Western Digital's 8.5 percent single-day drop and SanDisk's 7 percent decline signal investor concerns about near-term production capabilities rather than long-term demand destruction. These companies' share prices have fallen more steeply than broader market indices, suggesting sector-specific worries rather than general market malaise.

Google's TurboQuant technology represents an interesting development in AI efficiency, but its market impact appears misunderstood by some investors. The compression algorithm addresses memory overhead in vector quantization, potentially reducing memory requirements for specific AI workloads by up to 6x. However, TrendForce's analysis suggests this efficiency gain may actually expand the market by making AI more economically viable at scale.

The helium shortage presents a more immediate constraint on memory production. Semiconductor manufacturing requires helium for cooling and other processes, and supply chain disruptions in the Persian Gulf region could limit chipmakers' ability to meet projected demand. This production bottleneck, rather than efficiency improvements, likely explains much of the current market uncertainty.

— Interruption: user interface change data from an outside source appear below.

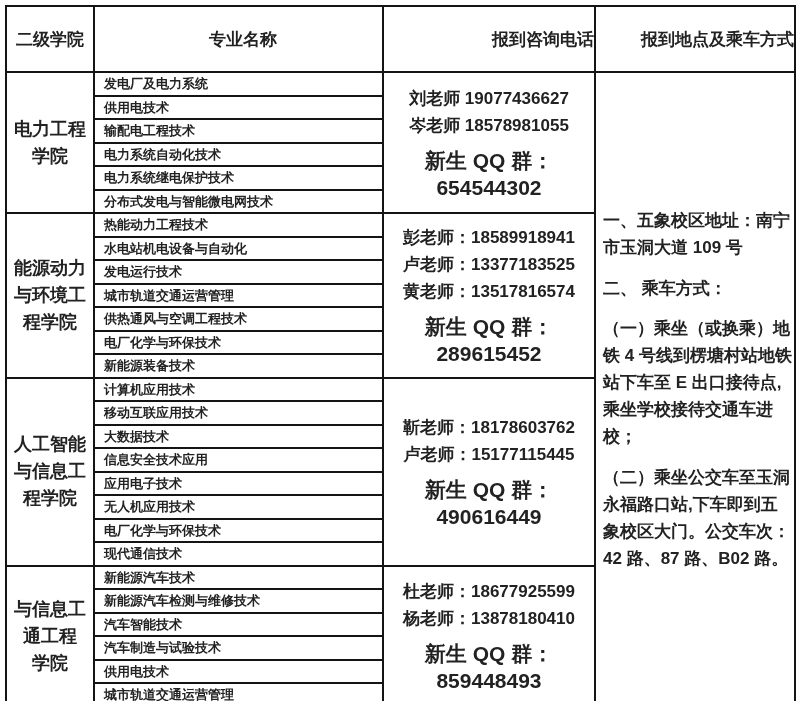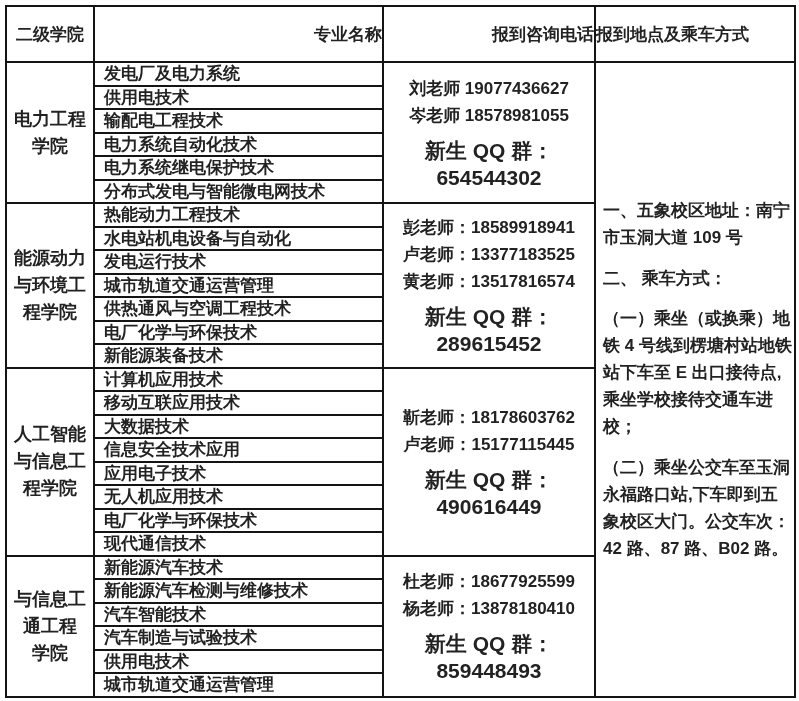--- a/index.html
+++ b/index.html
@@ -27,37 +27,37 @@
     border: 2px solid #141414;
     padding: 0;
     font-weight: 700;
     color: #222222;
   }
   col.c1 { width: 88px; }
   col.c2 { width: 289px; }
   col.c3 { width: 212px; }
   col.c4 { width: 200px; }
 
-  thead tr { height: 56px; }
+  thead tr { height: 66px; }
   thead th { font-size: 17px; font-weight: 700; vertical-align: middle; }
   th.h-college { text-align: center; }
-  th.h-major   { text-align: right; padding-left: 9px; }
+  th.h-major   { text-align: center; padding-left: 9px; }
   th.h-phone   { text-align: right; }
-  th.h-loc     { text-align: left; }
+  th.h-loc     { text-align: right; }
 
   td.college-cell {
     text-align: center;
     vertical-align: middle;
     white-space: pre-line;
     font-size: 18px;
     line-height: 27px;
   }
   td.major-cell {
     height: 21.5px;
-    font-size: 17px;
+    font-size: 13px;
     line-height: 21px;
     text-align: left;
     padding-left: 9px;
     white-space: nowrap;
     overflow: hidden;
   }
   td.phone-cell { vertical-align: middle; }
   .phone-wrap {
     display: flex;
     flex-direction: column;

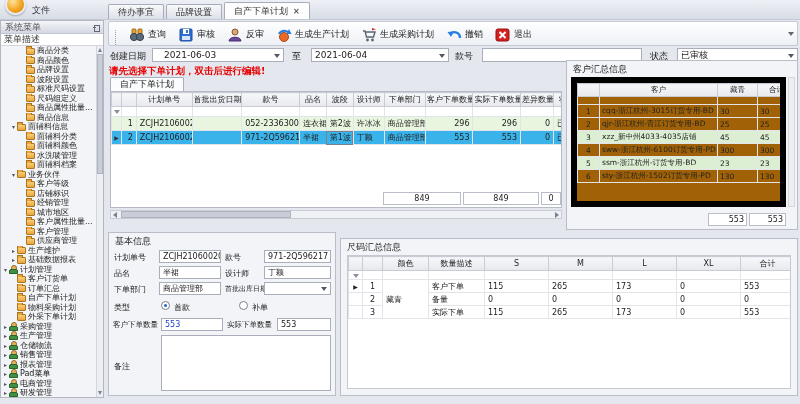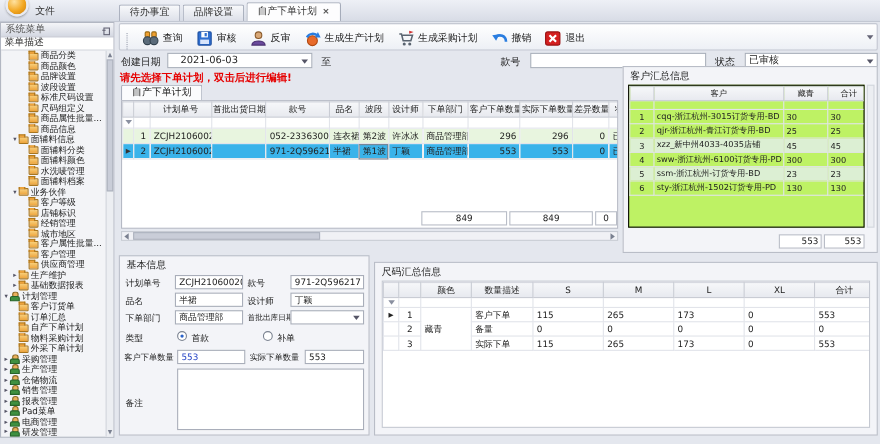--- a/index.html
+++ b/index.html
@@ -90,21 +90,21 @@
            border:1px solid #b9bdc7;text-align:center;padding:0 2px;font-size:8px;}
   .hscroll{position:absolute;left:2px;top:190px;width:452px;height:9px;background:#f0f1f5;border:1px solid #c8ccd4;}
   .hs-left,.hs-right{position:absolute;top:1px;width:0;height:0;border-top:3px solid transparent;border-bottom:3px solid transparent;}
   .hs-left{left:2px;border-right:4px solid #7a8090;}
   .hs-right{right:2px;border-left:4px solid #7a8090;}
   .hs-thumb{position:absolute;left:10px;top:0;width:170px;height:7px;background:#c9cdd8;border:1px solid #aeb3bf;}
   
   .panel{position:absolute;background:#f3f4f8;border:1px solid #b9bdc7;border-radius:0;}
   .panel-title{position:absolute;left:6px;top:2px;color:#222;}
   .cust-panel{left:458px;top:40px;width:232px;height:170px;}
-  .cust-wrap{position:absolute;left:4px;top:16px;right:11px;bottom:22px;background:#bef264;border:1px solid #000000;overflow:hidden;}
+  .cust-wrap{position:absolute;left:4px;top:16px;right:11px;bottom:22px;background:#a16207;border:6px solid #000000;overflow:hidden;}
   .cs{width:218px;font-size:7.5px;}
   .cs th{background:linear-gradient(#f6f7f9,#e7e9ef);border:1px solid #c9ccd4;height:13px;font-weight:normal;}
   .cs td{border:1px solid #e2e4ea;height:13px;overflow:hidden;white-space:nowrap;padding:0 2px;}
   .cs tr.filter td{height:8px;}
   .cs tr.green td{background:#dcefd3;}
   .cs .c-num{text-align:center;}
   .cs-scroll{position:absolute;right:2px;top:16px;bottom:22px;width:7px;background:#eceef2;border:1px solid #d3d6dd;}
   .cs-tot{position:absolute;bottom:3px;height:13px;line-height:12px;background:#fff;border:1px solid #b9bdc7;
           text-align:right;padding:0 2px;font-size:8px;}
   
@@ -444,20 +444,24 @@
       <span class="tb-overflow"></span>
     </div>
 
     <div class="filter-bar">
       <span class="flabel" style="left:2px;">创建日期</span>
       <div class="combo" style="left:44px;width:132px;padding-left:11px;">
         <span>2021-06-03</span>
         <span class="dd"></span>
       </div>
       <span class="flabel" style="left:184px;">至</span>
+      <div class="combo" style="left:203px;width:138px;">
+        <span>2021-06-04</span>
+        <span class="dd"></span>
+      </div>
       <span class="flabel" style="left:347px;">款号</span>
       <div class="combo" style="left:374px;width:160px;padding-right:3px;">
         <span></span>
       </div>
       <span class="flabel" style="left:542px;">状态</span>
       <div class="combo" style="left:569px;width:121px;">
         <span>已审核</span>
         <span class="dd"></span>
       </div>
     </div>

For technology buyers, the easing of consumer RAM prices at some retailers may provide temporary relief, though the market remains volatile. Enterprise customers should expect continued pressure on specialized memory types used in AI infrastructure, as demand from cloud providers and AI companies remains strong.

The memory market's trajectory will depend on how quickly production can recover from supply chain constraints, how effectively efficiency technologies like TurboQuant expand rather than contract the market, and whether geopolitical tensions in resource-rich regions ease. For now, the sector appears caught between efficiency gains that could expand demand and production constraints that could limit supply.